A major shareholder in Brooklyn Park-based Insignia Systems has increased its position but vows it's not launching another activist campaign against the company.

On Monday a San Francisco-based investment adviser, Cable Car Capital LLC, filed a 13D document with the Securities and Exchange Commission disclosing it has acquired a 6.3 percent stake in Insignia Systems, the maker of in-store advertising programs and services for retailers.

A 13D filing is required when an investor acquires more than 5 percent of a company's stock. In the filing the investor describes the purpose of their investment.

Jacob Ma-Weaver, the founder of Cable Car Capital, said he made his initial investment in Insignia Systems in 2013. But he's recently added to his position exceeding the 5 percent filing threshold.

"I'm not trying to start another activist campaign," Ma-Weaver said. "I think the company has had enough of that."

Since 2013 Insignia Systems has seen a campaign from an activist investor, Biglari Capital Corp. in 2014, and board and management shakeups.

Ma-Weaver does want to keep his options open though. There are vacancies on the board of directors and Ma-Weaver will likely make suggestions on who should fill those seats.

The filing also states that Cable Car Capital expects to discuss with Insignia's board and management "potential business combinations and strategic alternatives, the business, operations, governance, management, strategy and future plans of the issuer."

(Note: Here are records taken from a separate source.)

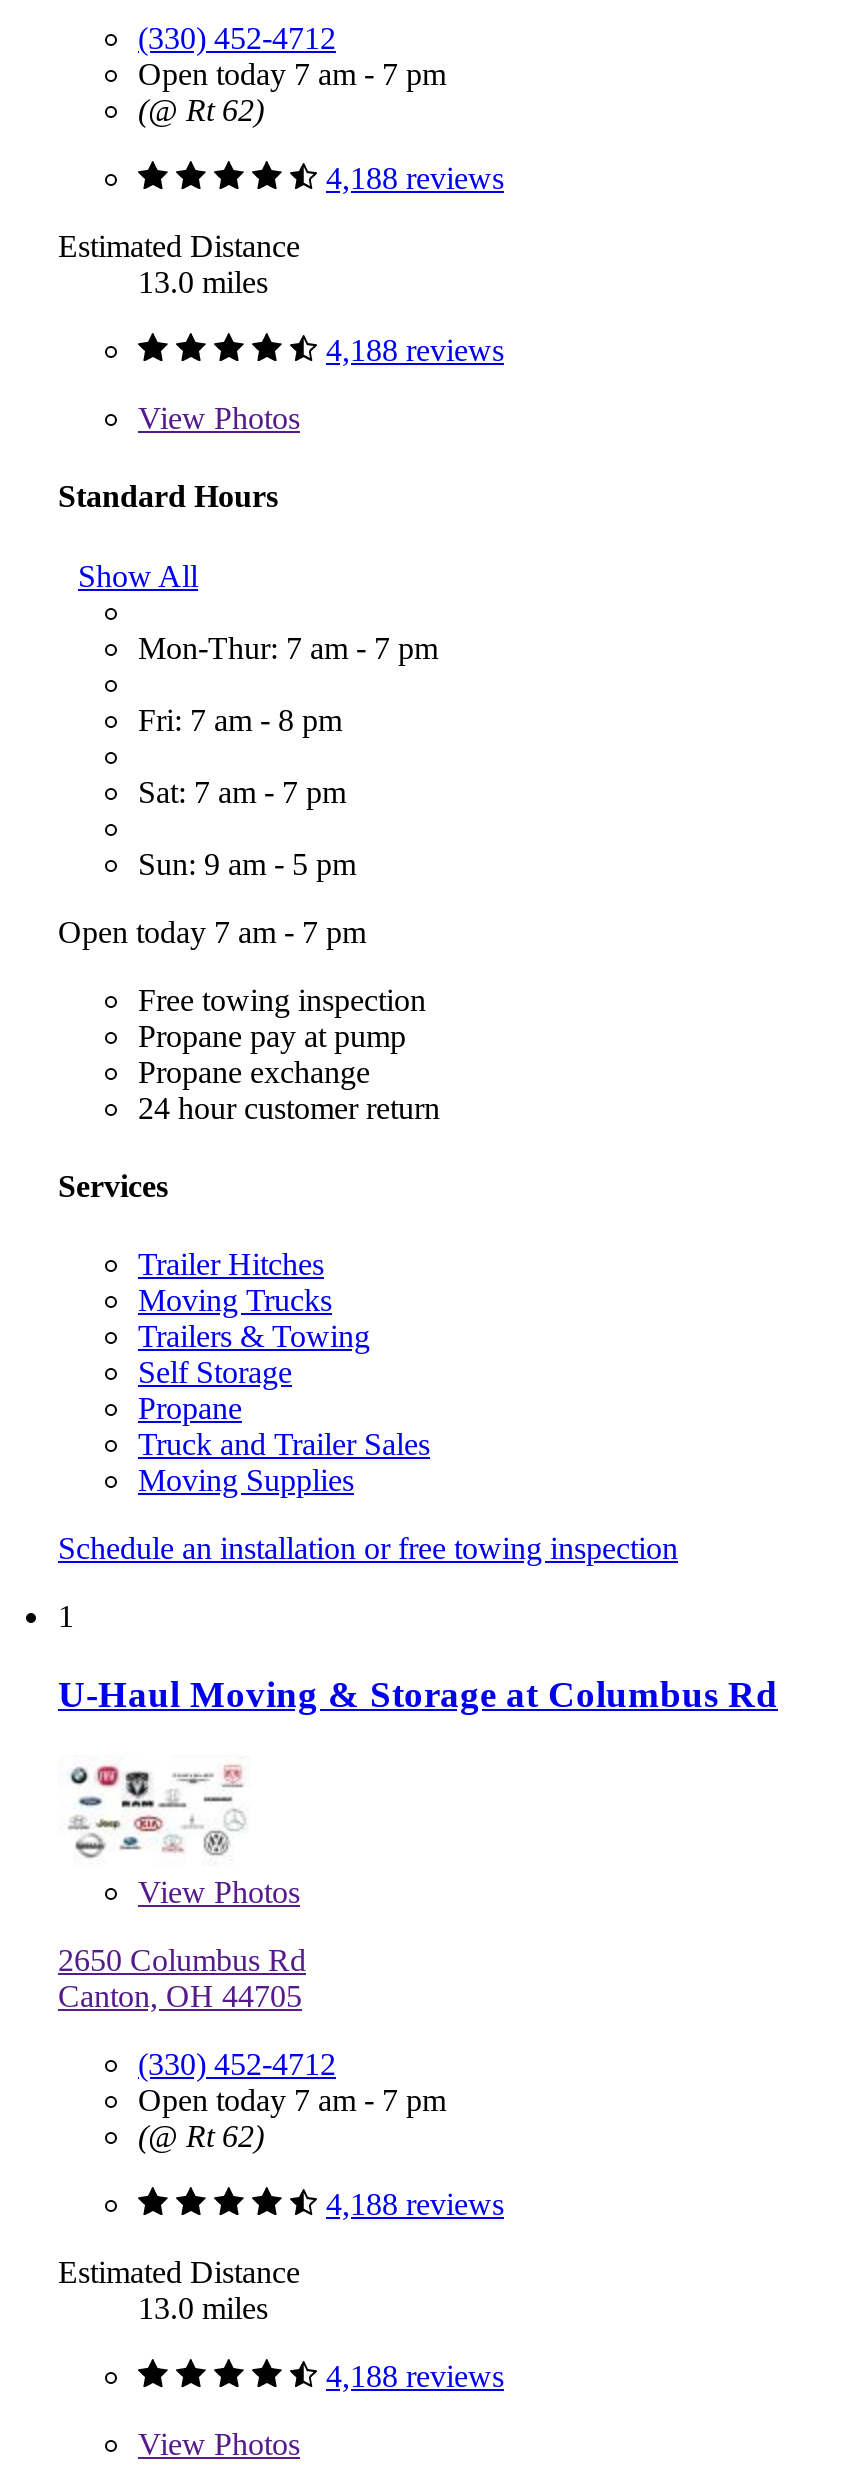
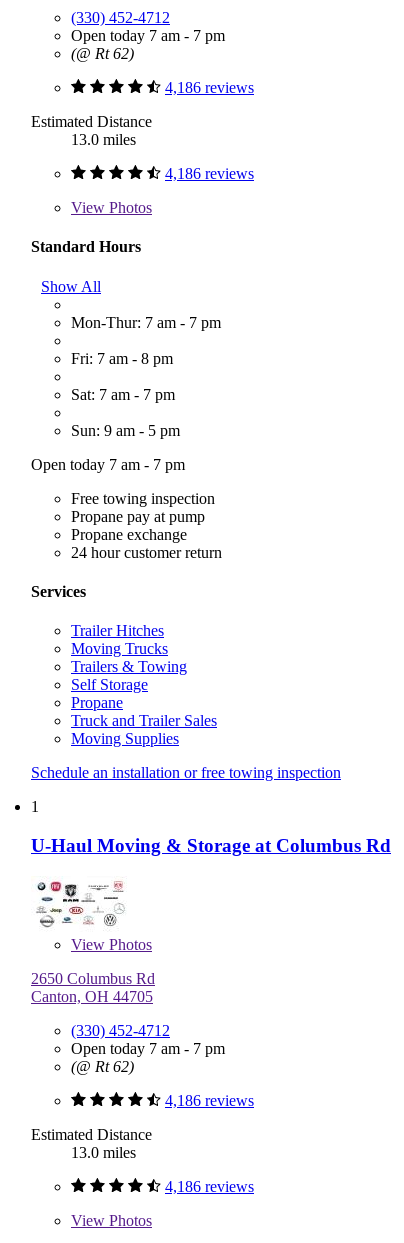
- 4,188 reviews
+ 4,186 reviews

- 4,188 reviews
+ 4,186 reviews

- 4,188 reviews
+ 4,186 reviews

- 4,188 reviews
+ 4,186 reviews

Ma-Weaver classifies his relationship with the company as constructive and spoke favorably of new CEO Kristine Glancy, a former Kraft Heinz Co. executive, who joined Insignia in May.

"My perspective on Insignia is they have an opportunity to improve the performance of the underlying business," Ma-Weaver said. "If a management team is in place long enough and has a chance to really focus on execution."

There is room for improvement. Insignia Systems reported annual revenue in 2016 of $24.9 million, down 11.7 percent from the year before. Sales have declined for four consecutive quarters.

Insignia System shares rose 5.3 percent on Tuesday to $1.37 per share, the day after Cable Car Capital disclosed its increased investment. But the stock is down 23 percent this year and has had a negative return of 27 percent since activist shareholder Biglari Capital made its 13D filing on its Insignia Systems holdings in 2014.